Framework orientation
HAOP is a work-system design framework for analyzing how humans, AI systems, and organizations jointly produce performance, control, safety, and reliability. It extends the system orientation of Human and Organizational Performance to work in which AI materially selects, transforms, routes, suppresses, frames, recommends, approves, or acts.
The organization is treated as a performer because it allocates functions and authors the staffing, evidence, interfaces, throughput, incentives, permissions, escalation routes, authority, and acceptable tradeoffs under which human and AI performers act.
The human adapts, the AI optimizes, and the organization contains and governs.
This is compressed functional language. It does not imply consciousness, intention, personhood, or moral agency in AI, and it does not make the three performers morally equivalent.

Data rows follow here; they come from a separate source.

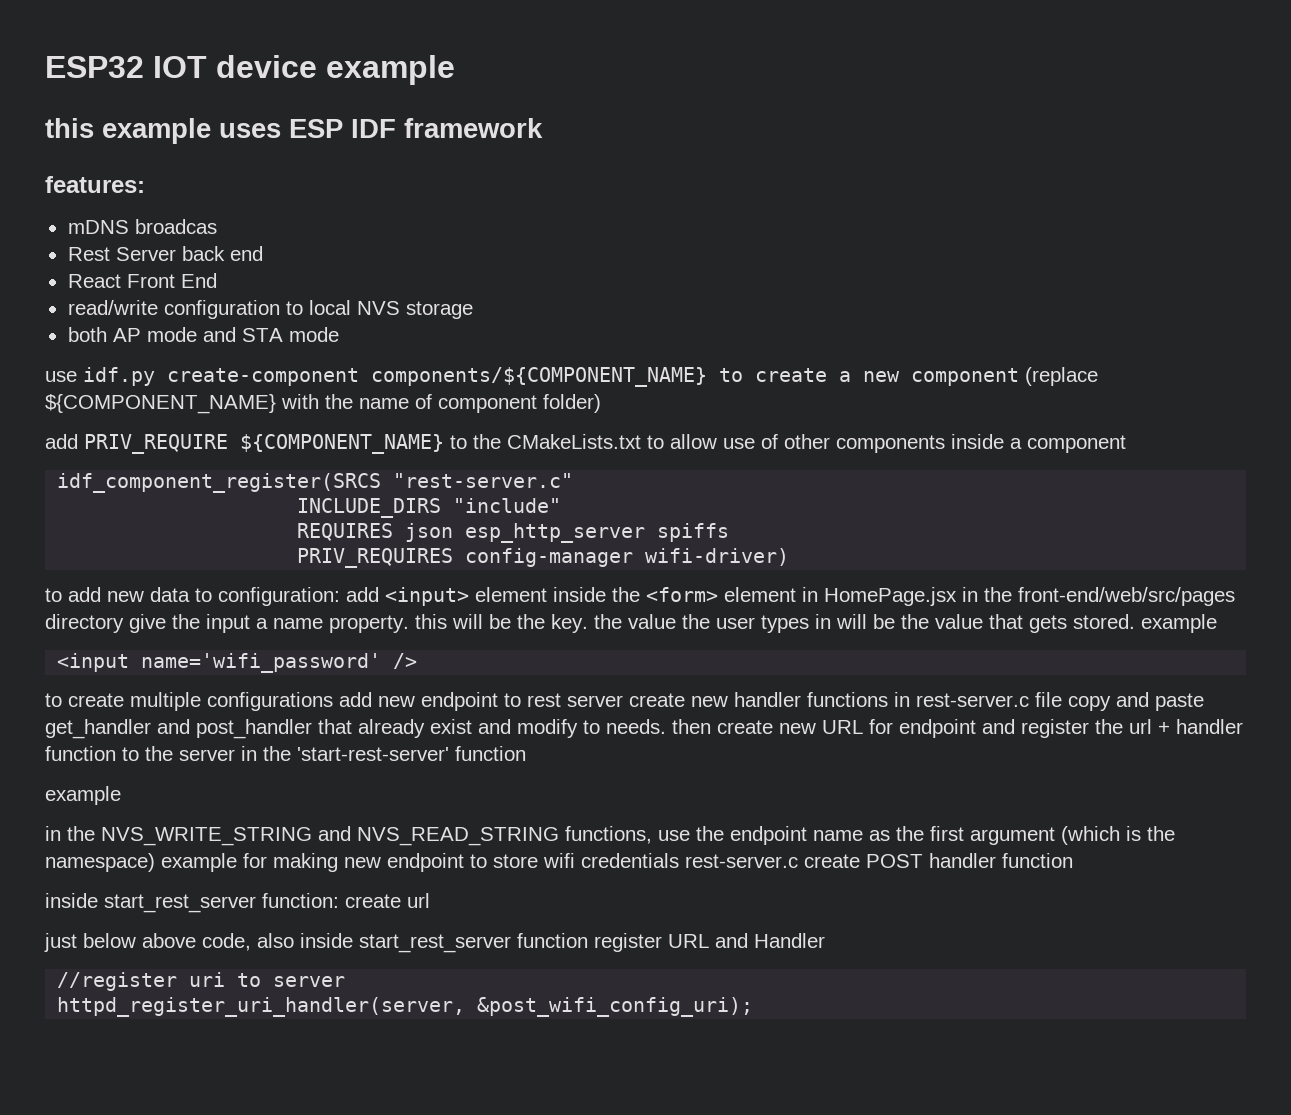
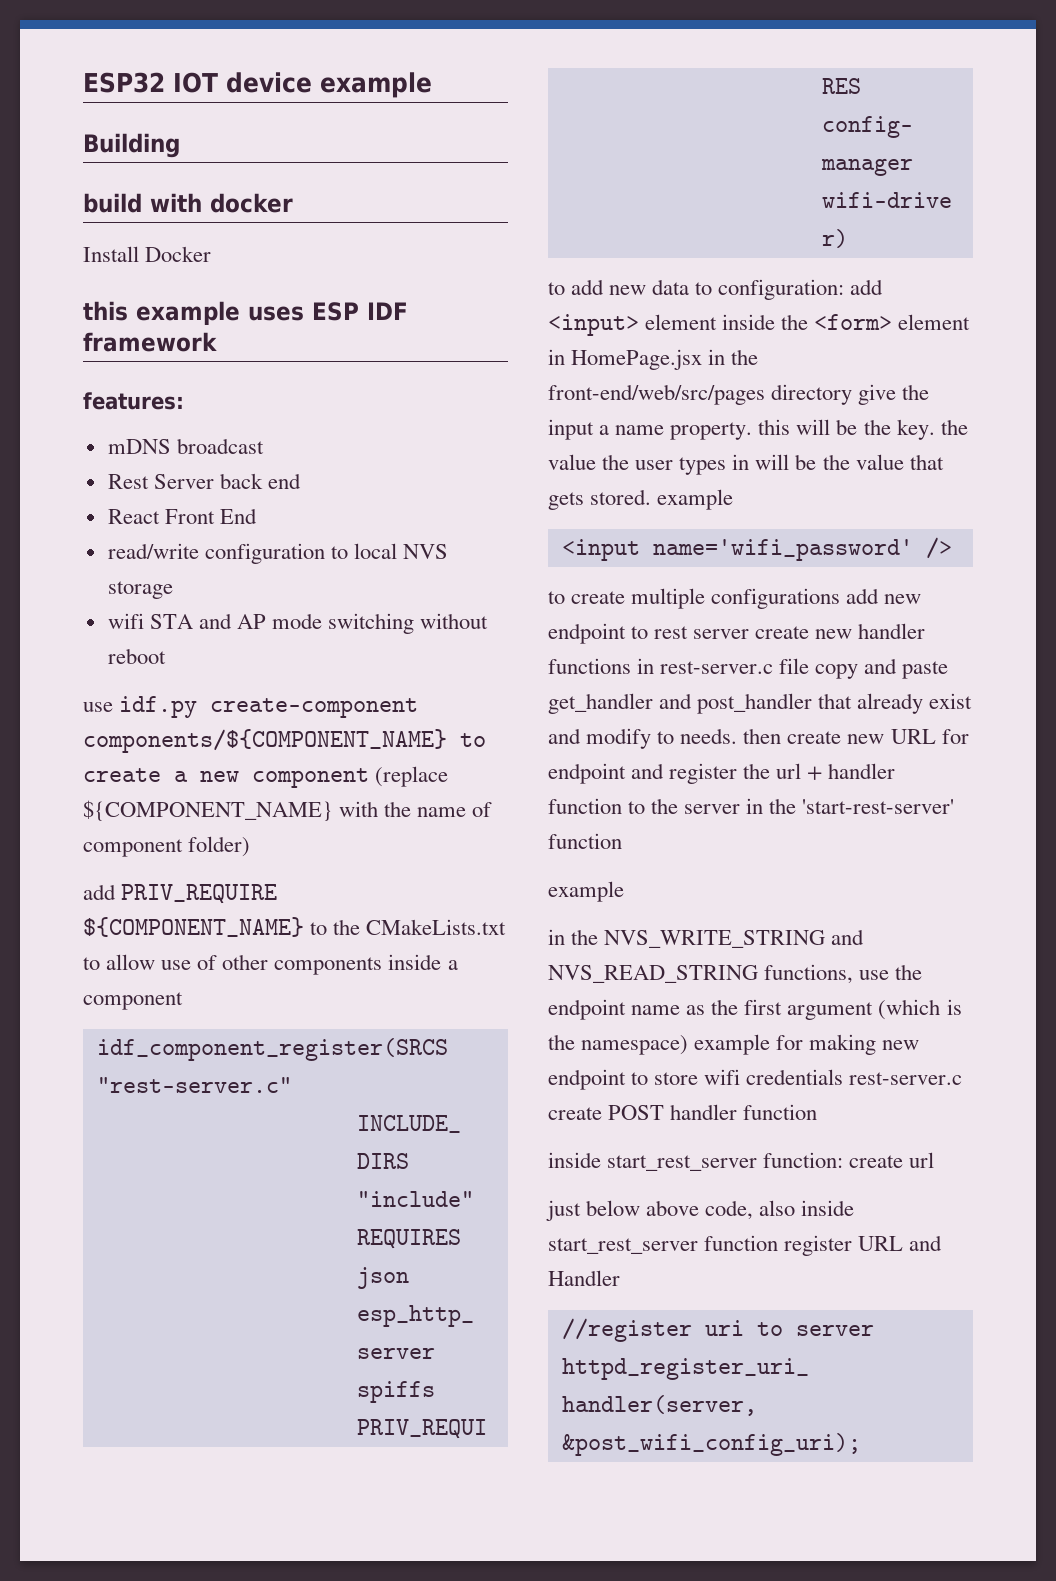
+ Building
+ build with docker
+ Install Docker
- mDNS broadcas
+ mDNS broadcast
- both AP mode and STA mode
+ wifi STA and AP mode switching without reboot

What Revision 5.0 integrates
- The three-performer architecture, including the functional performer threshold and moral asymmetry.
- True Function and Illusory Function, with the nine-question True Function Test.
- The five-hazard register: physical interaction and machine agency; psychosocial conditions; human performance and verification; recursive information degradation; and fragmented control and concentrated accountability.
- Accountability by Control, including consequence, ownership, and design accountability.
- Human-in-the-Design, Verification Requirement, Verification Capacity, Verification Overrun, Verification Gates, Verification Windows, and Workflow Profiles.
- Grounding and anchors: source, state, dynamics, and work-as-done grounding; Anchor Access; and false grounding.
- Workflow design obligations: Provision, Preservation, and Placement, including friction, slack, choke points, and protected constraints.
- The HAOP application of ARECC, translated into a ten-step work-design method.
- The human throughline, edge discipline, Imposed Offloading, pause controls, and the deposited purpose of the AI Deployment Safety Data Sheet.
Five baseline hazard classes
- Physical interaction and machine agency
- Psychosocial conditions
- Human performance and verification
- Recursive information degradation
- Fragmented control and concentrated accountability
A hazard is identified prospectively as a condition with the potential to cause harm, whether or not an event has occurred. The five classes are neither mutually exclusive nor exhaustive of AI risk.
Development status
Revision 5.0 is the controlling integrated public source. The framework remains under development and has not yet been empirically validated. Numerical VReq/VCap ratios, aggregate indices, quantitative gate thresholds, and formal operating-envelope models remain exploratory or deliberately deferred.